- Data excerpts -
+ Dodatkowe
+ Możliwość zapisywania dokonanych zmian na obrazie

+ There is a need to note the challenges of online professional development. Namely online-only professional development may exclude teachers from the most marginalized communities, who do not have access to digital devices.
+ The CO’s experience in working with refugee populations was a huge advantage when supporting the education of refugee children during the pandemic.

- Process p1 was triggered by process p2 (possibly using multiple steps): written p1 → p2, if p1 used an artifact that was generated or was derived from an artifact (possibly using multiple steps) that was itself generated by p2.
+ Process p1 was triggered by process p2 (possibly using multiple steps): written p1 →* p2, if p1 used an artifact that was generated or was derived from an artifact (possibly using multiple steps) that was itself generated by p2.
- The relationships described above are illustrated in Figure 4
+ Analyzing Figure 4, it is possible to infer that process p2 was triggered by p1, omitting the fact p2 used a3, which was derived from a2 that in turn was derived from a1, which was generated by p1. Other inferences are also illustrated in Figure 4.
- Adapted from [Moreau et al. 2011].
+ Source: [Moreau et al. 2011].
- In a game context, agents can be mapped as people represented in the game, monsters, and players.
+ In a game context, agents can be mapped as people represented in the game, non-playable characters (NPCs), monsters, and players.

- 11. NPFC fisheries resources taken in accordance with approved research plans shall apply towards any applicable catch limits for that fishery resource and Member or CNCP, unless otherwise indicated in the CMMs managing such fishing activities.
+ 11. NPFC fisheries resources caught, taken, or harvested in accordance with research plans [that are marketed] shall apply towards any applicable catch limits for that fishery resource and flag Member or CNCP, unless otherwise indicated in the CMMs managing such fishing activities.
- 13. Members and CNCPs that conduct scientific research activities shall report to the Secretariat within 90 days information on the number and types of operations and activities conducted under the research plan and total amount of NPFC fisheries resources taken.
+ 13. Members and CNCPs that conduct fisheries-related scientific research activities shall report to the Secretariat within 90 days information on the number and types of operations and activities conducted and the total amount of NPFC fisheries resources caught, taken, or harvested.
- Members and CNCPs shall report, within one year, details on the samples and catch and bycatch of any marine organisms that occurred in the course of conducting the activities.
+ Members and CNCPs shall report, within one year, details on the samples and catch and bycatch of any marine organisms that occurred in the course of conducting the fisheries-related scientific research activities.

- The task -
Set down the lines of the records exactly, from the first one through the line containing "to digital devices.", and add nothing else.

- Response below -
+ Dodatkowe
+ Możliwość zapisywania dokonanych zmian na obrazie

+ There is a need to note the challenges of online professional development. Namely online-only professional development may exclude teachers from the most marginalized communities, who do not have access to digital devices.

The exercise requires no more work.